* **TASK DIRECTIONS**: Your output must consist solely of the lines from the one containing "discount: 2% = 65.34 -> 2% = 64.88" through the end of the records, reproduced exactly.

* **DATA TO PROCESS**:

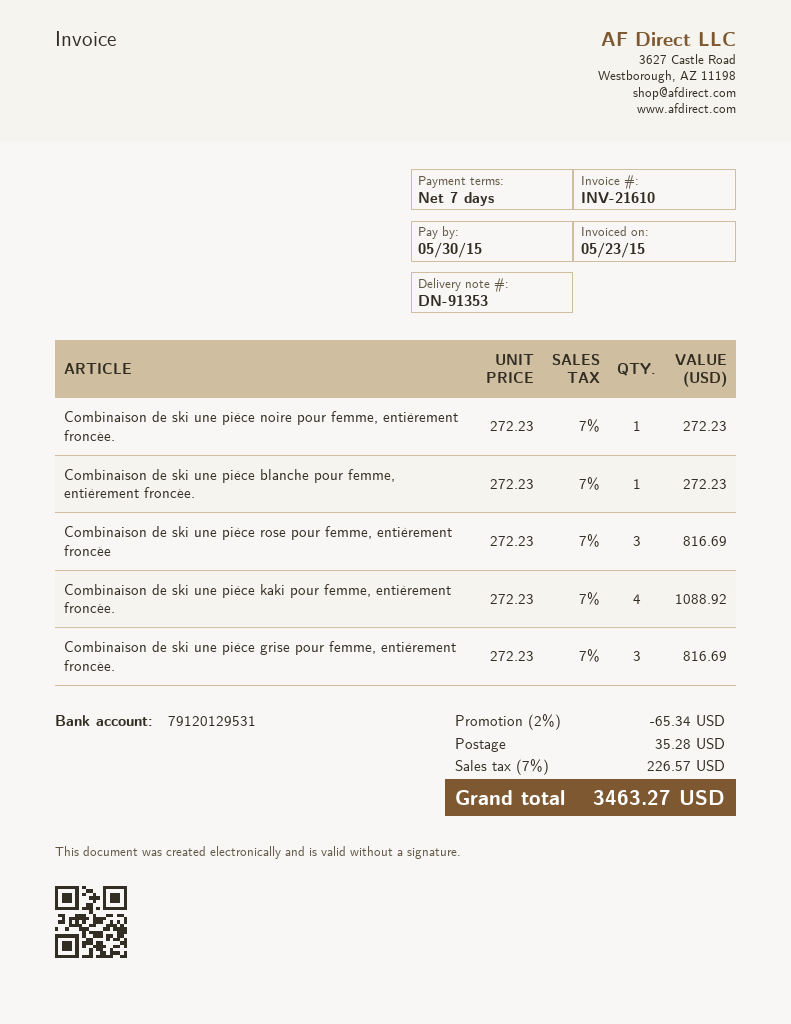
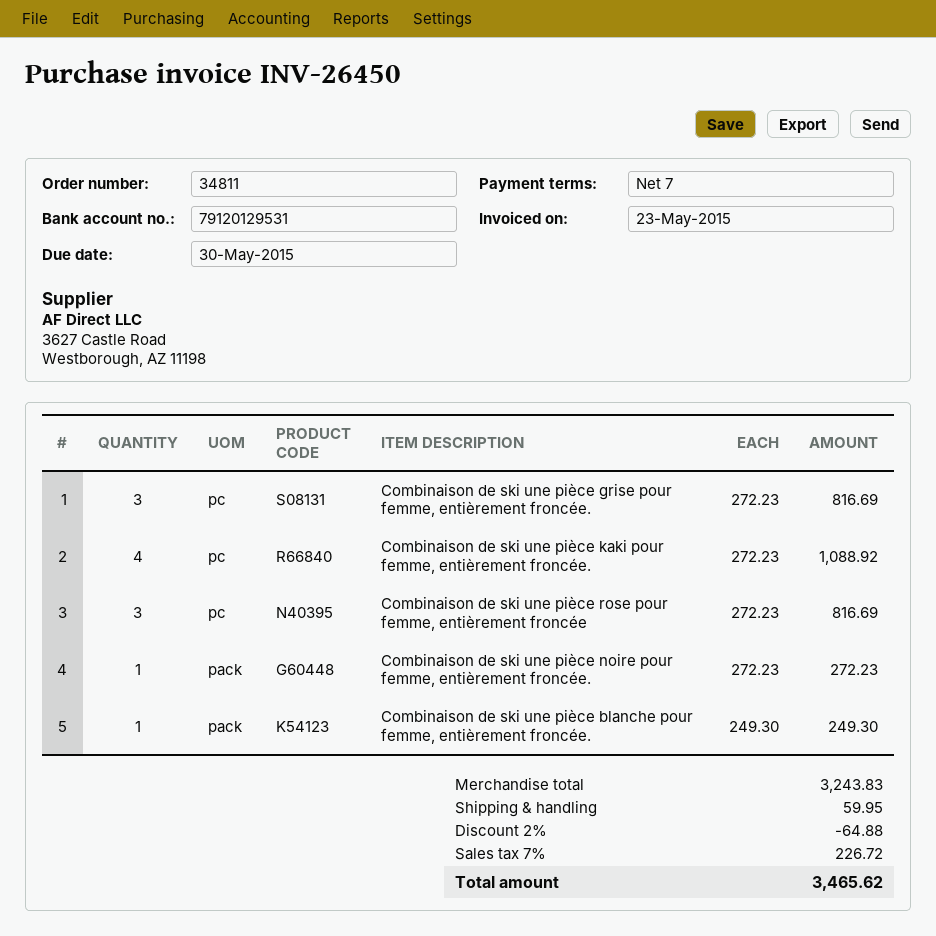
invoice number: INV-21610 -> INV-26450
Combinaison de ski une pièce blanche pour femme, entièrement froncée.: 1 x 272.23 = 272.23 -> 1 x 249.30 = 249.30
discount: 2% = 65.34 -> 2% = 64.88
shipping: 35.28 -> 59.95
tax: 7% = 226.57 -> 7% = 226.72
total: 3463.27 -> 3465.62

* **FINISHED TASK**:
discount: 2% = 65.34 -> 2% = 64.88
shipping: 35.28 -> 59.95
tax: 7% = 226.57 -> 7% = 226.72
total: 3463.27 -> 3465.62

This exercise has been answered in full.